Despite the league’s best intentions to outline what is and is not a penalty, and making a violent game “safe,” all infractions are not the same. With increasing regularity, nothing a ref calls makes any sense.
Starting with the first play of the game, the Cowboys’ 29-23 overtime win over the Philadelphia Eagles on Sunday featured some of the most bewildering officiating from any game this season. I asked Cowboys running back Ezekiel Elliott if the players are frustrated with the “pattern” of calls this season.
“I think a little bit but what we do here is focus on what we can control. We can’t control what the refs do,” Zeke said.
“We’ve just got to do our best if we’re penalised, we recover take that penalty and try to make the best of it. We did a great job recovering from penalties we have, especially late in the game.”
With 11:32 remaining in the game, Zeke drew a 15-yard penalty for lowering his head and initiating contact to erase a 14-yard catch and run. He became the first offensive player to be penalised for such an infraction this season.
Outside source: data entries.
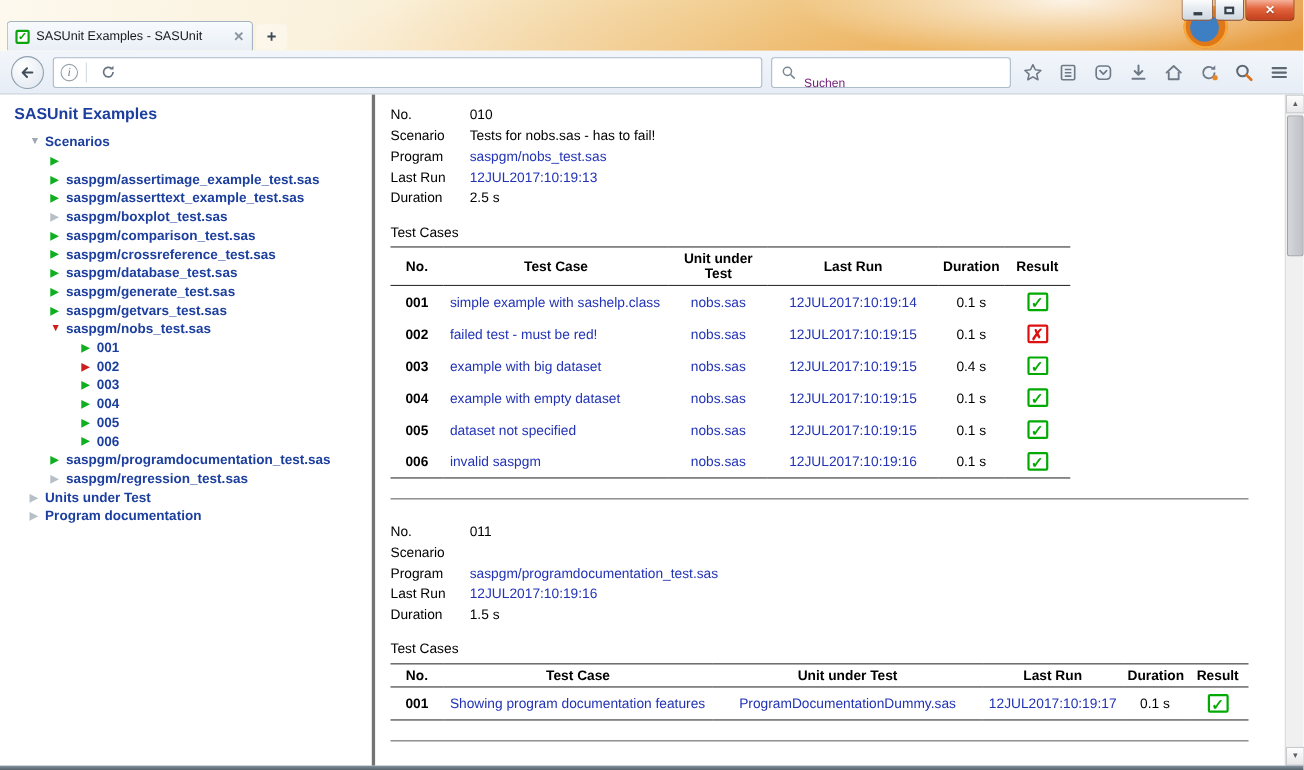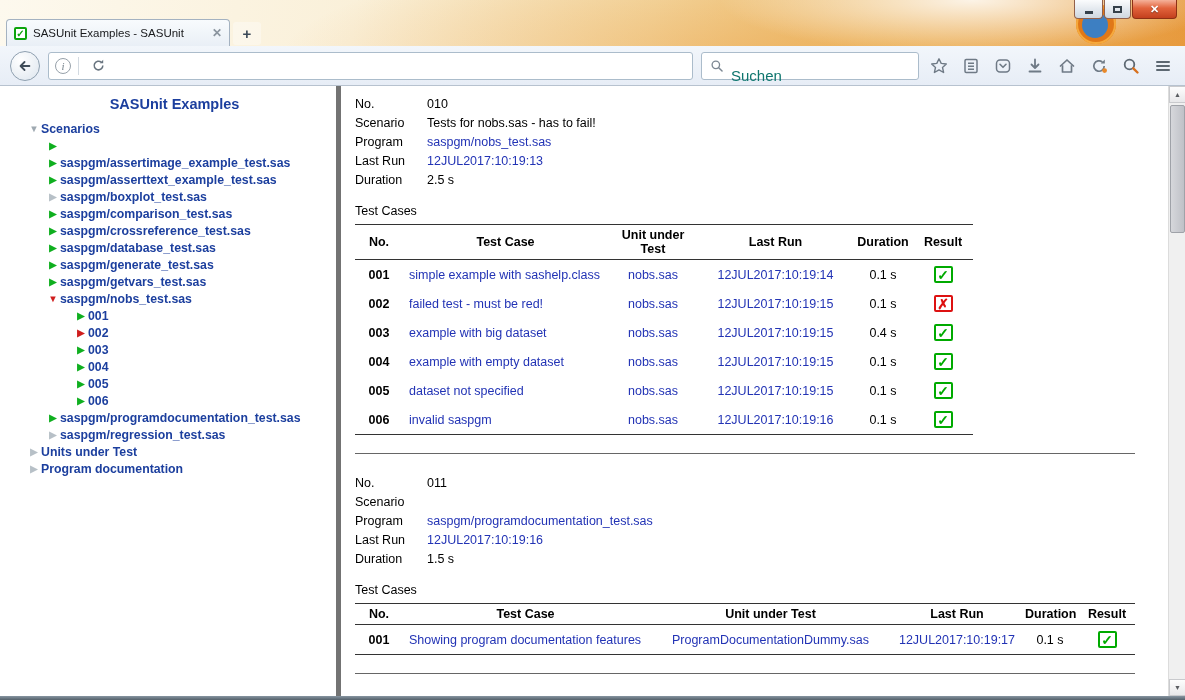--- a/index.html
+++ b/index.html
@@ -64,26 +64,26 @@
     width:16px; height:16px; border:1px solid #97a1aa; border-radius:50%; flex:none;
     color:#76828c; font-size:11px; font-style:italic; font-family:"Liberation Serif", serif;
     display:flex; align-items:center; justify-content:center;
   }
   .url-text{ flex:1; font-size:12.5px; color:#25282c; white-space:nowrap; overflow:hidden; }
   .urlbar-sep{ width:1px; height:18px; background:#d3dae1; flex:none; }
   .searchbox{
     width:218px; height:28px; background:#fff; border:1px solid #abbccb; border-radius:3px; flex:none;
     display:flex; align-items:center; padding:0 8px; gap:7px;
   }
-  .search-placeholder{ color:#0f766e; font-size:15px;margin-top:20px; }
+  .search-placeholder{ color:#701a75; font-size:11px;margin-top:20px; }
   .nav-icon{ width:24px; height:24px; flex:none; display:flex; align-items:center; justify-content:center; }
 
   
   .content{ position:absolute; top:86px; left:0; right:0; bottom:4px; background:#fff; }
-  .sidebar{ position:absolute; left:0; top:0; bottom:0; width:341px; border-right:5px solid #737373; overflow:hidden; padding-top:8px;text-align:center; }
+  .sidebar{ position:absolute; left:0; top:0; bottom:0; width:341px; border-right:3px solid #737373; overflow:hidden; padding-top:8px; }
   .sidebar-title{ font-size:14.5px; font-weight:bold; color:var(--side-link); padding:2px 0 8px 13px; }
   .tree-item{ display:flex; align-items:center; height:17px; font-size:12.3px; font-weight:bold; color:var(--side-link); cursor:pointer; }
   .level-0{ padding-left:27px; } .level-1{ padding-left:46px; } .level-2{ padding-left:74px; }
   .tree-marker{ width:14px; font-size:9.5px; flex:none; }
   .m-green{ color:#0faf1f; } .m-red{ color:#cf1d1d; } .m-expanded-red{ color:#cf1d1d; }
   .m-gray{ color:#b7c0c7; } .m-collapsed-gray{ color:#b7c0c7; } .m-expanded-gray{ color:#9fa9b1; }
 
   .main{ position:absolute; left:342px; right:17px; top:0; bottom:0; overflow:hidden; padding:9px 0 0 13px; font-size:12.5px; color:#000; }
   .detail-row{ display:flex; line-height:19px; }
   .detail-label{ width:72px; flex:none; }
“I mean when you’re on that sideline, I got to protect myself,” Zeke said. “And if a guy’s going low, I got to go low too. The rule is meant for the betterment of the game. The rule is for our safety and if there was illegal helmet-to-helmet contact on there, that’s something I need to go look at and work on. That’s not OK. It’s just a tough play.”
Official Clete Blakeman told a pool reporter after the game, “It applies to both offense and defense. The ruling was basically he lowered his head and initiated the contact against the defender with the helmet as it’s defined in the rulebook. ... We feel good about the call. A couple of us had it as the same foul from different angles.”
No disagreeing that, by definition, Zeke’s play was a penalty. No argument that implementing such a rule will eventually force offensive players to simply keep their head up, thereby reducing the risk of injury.
The argument is that sort of hit is routine in an NFL game.
Speaking of tough plays and questionable calls, the Eagles began the game with one when Cowboys returner Jourdan Lewis clearly lost a fumble that the Eagles recovered on the opening kickoff. The ruling was that there was not a clear recovery.
“I knew I was down so I was not worried about it,” Lewis said after the game.
Uh yeah ... not sure the Eagles agree with that, especially after replays show he lost the ball before his knee was down, and the Eagles came up with the ball.
Blakeman said of that call: “We’ve got to have clear evidence that there was a fumble, which we did. We confirmed there was a fumble in the replay review. The second component of it is was there a clear recovery. And that’s just what we couldn’t confirm with the angles we had ... so we had to stay with the ruling on the field.”
OK, moving on from that logic defying explanation, with 2:55 remaining in regulation, Eagles tight end Dallas Goedert caught a pass and turned it into a 75-yard touchdown.
The play was overturned when officials called him for offensive pass interference that was questionable, at best. And by questionable I mean, horrendous.
On the next play, Cowboys defensive end Randy Gregory was penalised for a roughing the passer that appeared to be anything but. It was the second time in the fourth quarter Gregory was called for roughing the passer. All in all, the Cowboys were penalised 11 times for 111 yards. The Eagles were penalised five times for 49 yards.
Exactly how many of those combined 16 penalties were actual infractions, we may never know. You can read the rule book, but don’t expect those regulations to be anything other than selectively enforced.